For years and years the mystery has persisted and haunted the Danish population, what brand of ketchup is really the best between the Danish Beauvais and the American Heinz? This spicy question has been tainted with so many personal feelings and emotions, that the search for the answer by means of debate and reason has long since been forsaken and made impossible. Now, only myths that can be considered nothing but scents and hints of the truth, remain.

“[Insert any ketchup label here] is just the best, there is no question!”

“Jutland favors Beauvais and Copenhagen favors Heinz…”

“It is easy to taste the difference between Beauvais and Heinz!”

The list goes on. Everybody talks, but really, no one knows. It was at this point that we embarked on a quest to answer this most essential and holy question, but not based on personal sentiments and anecdotal pseudo-evidence. No, based on actual data.

For those who have not heard of it before, data collection is this concept, where quantitative information about a phenomenon is gathered in order to learn about its dynamics, when we can not yet give a complete account of such a system’s properties. When we are too simple minded to fully comprehend the structure of a system, we turn to the data in search of valid and unbiased inference. Data analysis and statistics are the lenses that we use to straighten out the multitude of intertwined fibres and fabrics of space and time into something that does not make us go (too) dizzy.

Having justified the existence of data analysis and my reason to live (at least during working hours), let’s turn back to the question at hand. How do we get our hands on such exotic data? For this we need to go back to the beginning.

Would you like to taste some ketchup?

Talk began at the Section of Biostatistics University of Copenhagen about the upcoming Culture Night taking place in Copenhagen. The Faculty of Health Sciences, University of Copenhagen, was looking for proposals for minilabs to set up at Panum for the Culture Night participants to visit. One day, Anne Helby Petersen barged into my office. Frantically and almost out of breath, she uttered the words, we should come up with a statistical proposal, shouldn’t we? She was right. The Culture Night is an opportunity to let the public engage with science, and statistics should not miss out on the party. At a loss of any reason not to participate, I merely responded to the calling, sure!

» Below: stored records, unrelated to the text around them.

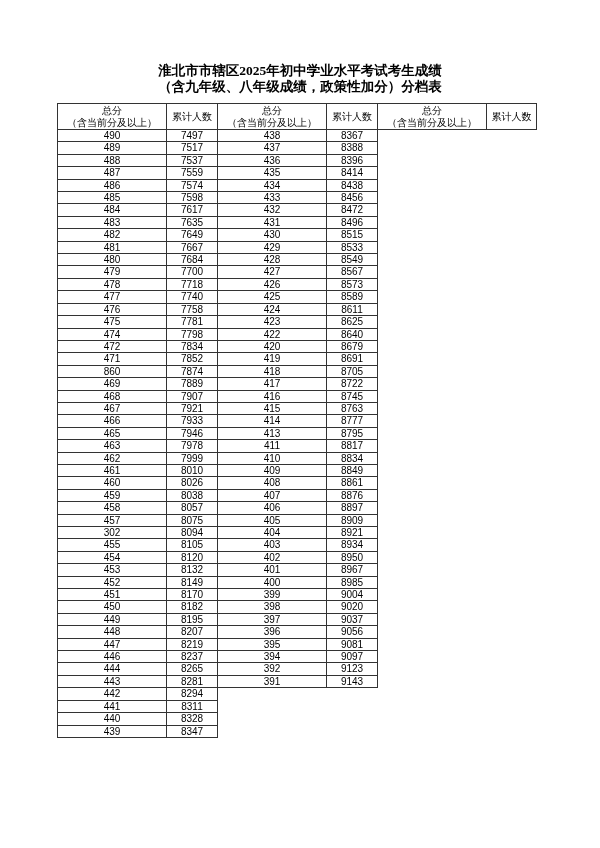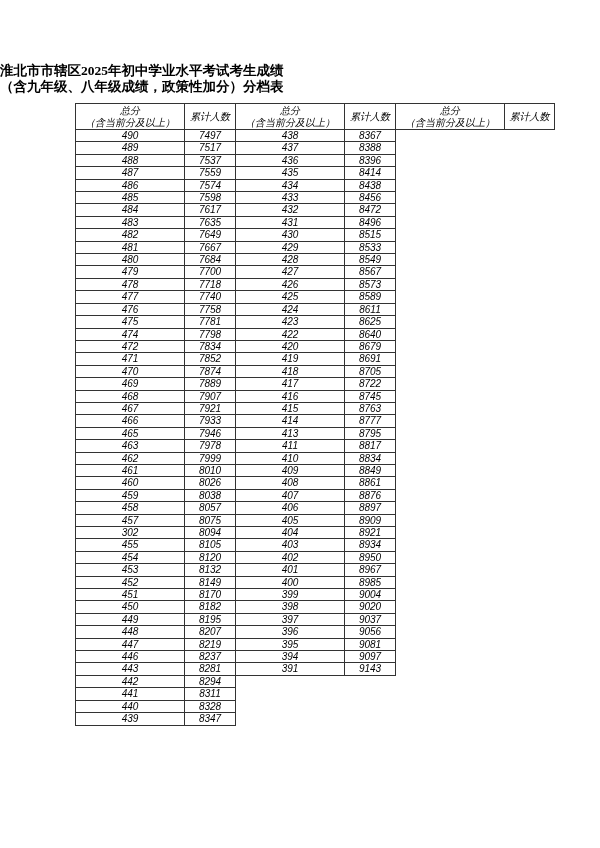--- a/index.html
+++ b/index.html
@@ -17,7 +17,7 @@
     top: 63px;
     left: 0;
     width: 600px;
-    text-align: left;
+    text-align: center;
     font-family: "Liberation Serif", serif;
     font-weight: bold;
     font-size: 13.5px;

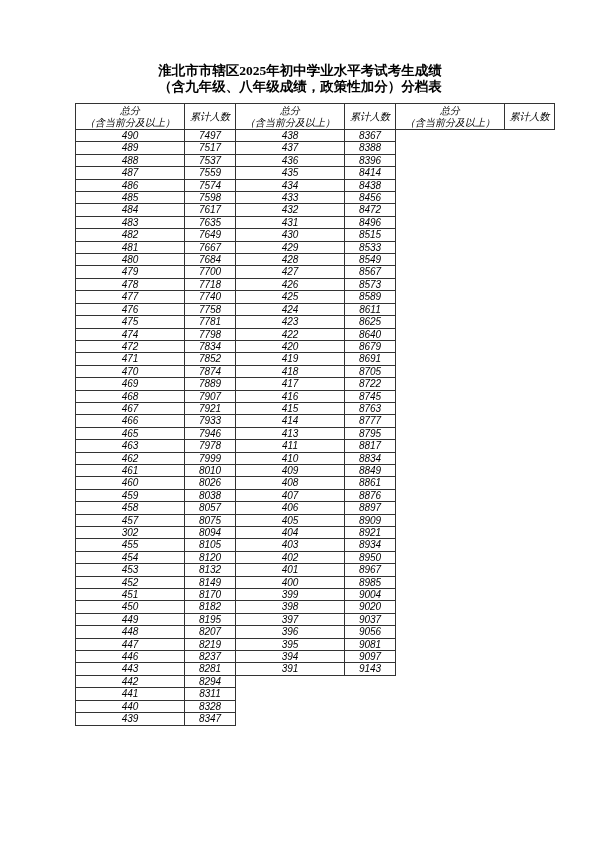--- a/index.html
+++ b/index.html
@@ -26,11 +26,10 @@
   }
   table.score-table {
     position: absolute;
-    left: 75px;
+    left: 57px;
     top: 103px;
     border-collapse: collapse;
     table-layout: fixed;
-    font-style: italic;
   }
   .score-table th, .score-table td {
     border: 1px solid #333;

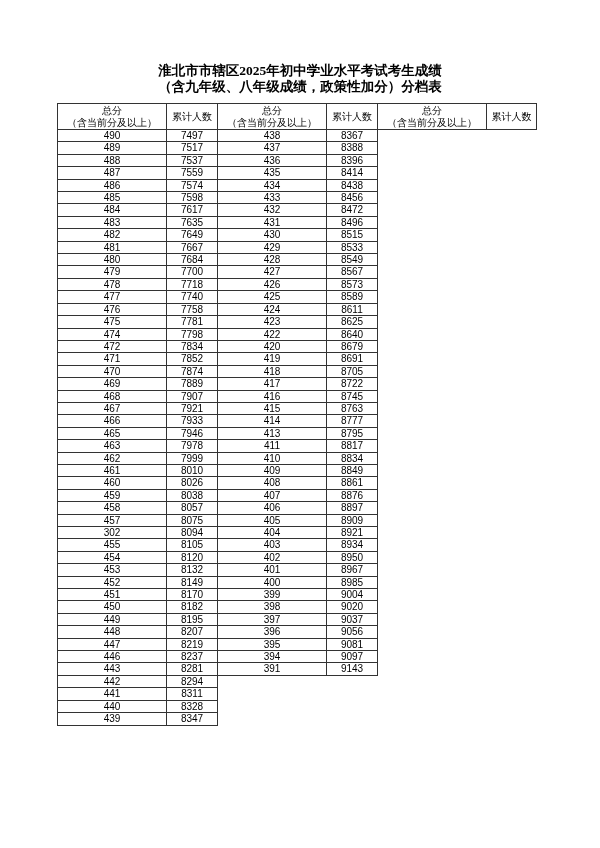--- a/index.html
+++ b/index.html
@@ -254,7 +254,7 @@
           <td class="empty"></td>
         </tr>
         <tr>
-          <td>470</td>
+          <td>860</td>
           <td>7874</td>
           <td>418</td>
           <td>8705</td>

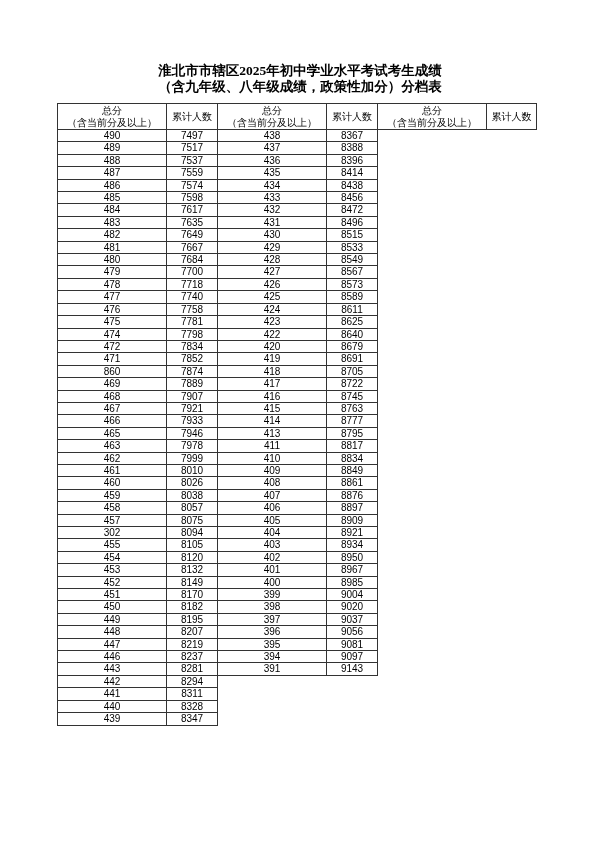--- a/index.html
+++ b/index.html
@@ -446,6 +446,14 @@
           <td class="empty"></td>
         </tr>
         <tr>
+          <td>444</td>
+          <td>8265</td>
+          <td>392</td>
+          <td>9123</td>
+          <td class="empty"></td>
+          <td class="empty"></td>
+        </tr>
+        <tr>
           <td>443</td>
           <td>8281</td>
           <td>391</td>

Soon after, Anne had found us two more partners in crime, Mark Bech Knudsen and Ann-Sophie Buchardt. With an average age of only 29, this quartet was a true force to be reckoned with. We were all in agreement that we would like to illustrate the twists and turns of on-site data collection and illustration. But how do you get people excited about that? Just then, it was as the sun appeared from behind the sea of clouds engulfing Copenhagen on that day, and the sudden flow of light enchanted the room.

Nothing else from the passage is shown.